Regia di Pablo Larrain vedi scheda film
I colori freddi del cielo e del mare, i volti e i corpi di alcuni uomini su una spiaggia, un cane che gira intorno al padrone, il silenzio e il rumore del vento. Nella casa gli uomini parlano, pregano e cantano, una donna li controlla, ricordandogli le regole che devono rispettare. Primi piani e inquadrature frontali, visi che si deformano, sfumature cromatiche, dialoghi come confessioni, ognuno di questi uomini ha dei peccati da espiare, colpe da cui redimersi. La voce ubriaca, la litania oscena di un’anima persa, un vagabondo che ripete le parole di chi ha usato quelle della chiesa per soddisfare i bisogni della propria carne su di lui. Quando era bambino. Quella cantilena risuona nelle anime di chi abita nella casa e dell’ultimo arrivato, un nuovo ospite, poi una pistola in mano e un colpo alla testa.
Le deviazioni morali ed etiche di una religione, quella cattolica, incapace di affrontare i suoi abissi, preti rinchiusi dentro i propri errori, pedofilia, violenza, omosessualità, ognuno con il suo dolore, che lo perseguita e lo tortura, ognuno costretto, dallo sguardo del regista, a confrontarsi direttamente con lo spettatore. Storie oscure, crudelmente inchiodate nella memoria, le croci nascoste, l’attesa di una impossibile liberazione, una sofferenza così acuta, inflitta e costante, che né il tempo, né qualsiasi forma di pentimento riesce ad alleviare.
Un’ultima possibilità di redenzione, nel momento in cui cristo sembra manifestarsi nelle forme e nei deliri di quel vagabondo, viene data a queste persone, accogliere all’interno del loro club colui che hanno ingiuriato e fatto pestare a sangue, solo per non ascoltarne più le parole.
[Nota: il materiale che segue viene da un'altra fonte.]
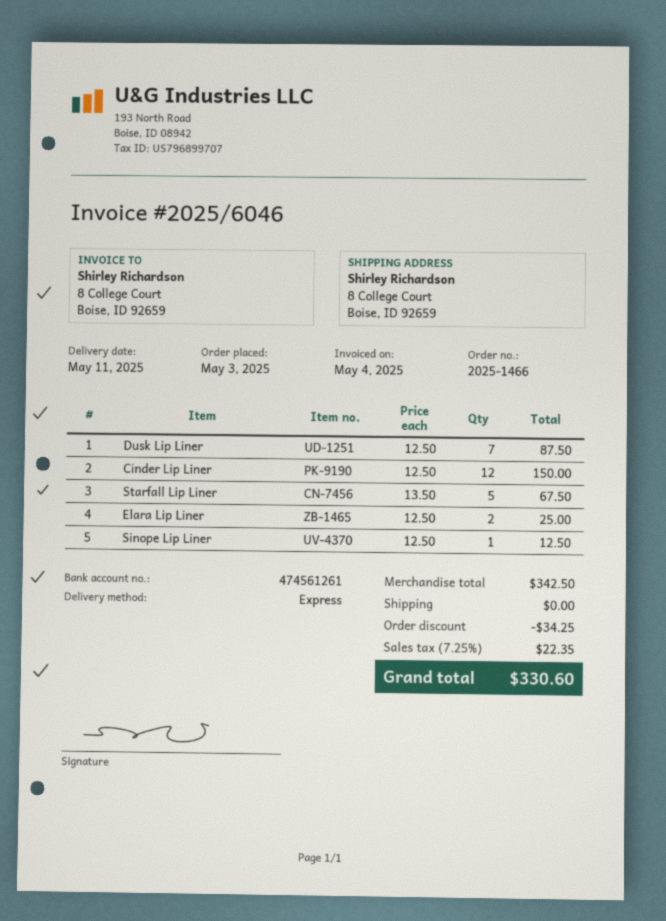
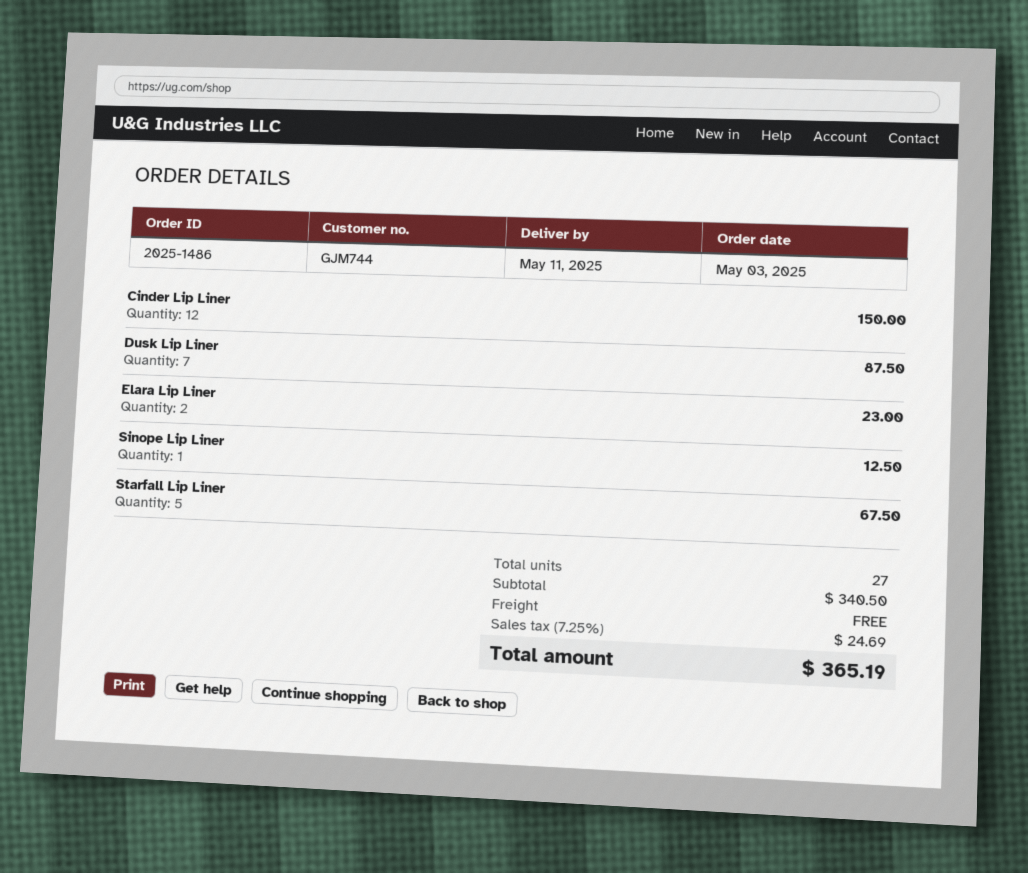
order number: 2025-1466 -> 2025-1486
Elara Lip Liner: 2 for 25.00 -> 2 for 23.00
subtotal: 342.50 -> 340.50
discount: 34.25 -> none
tax: 7.25% = 22.35 -> 7.25% = 24.69
total: 330.60 -> 365.19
Pablo Larrain mostra un’altra tremenda pagina del suo paese, le sue scelte registiche, essenziali e rigorose, impongono un confronto diretto da cui non è possibile tirarsi indietro, grigie ed inquietanti testimonianze di vite distrutte, dove ogni giustificazione, inventata o reale, finisce per precipitare nel baratro delle coscienze.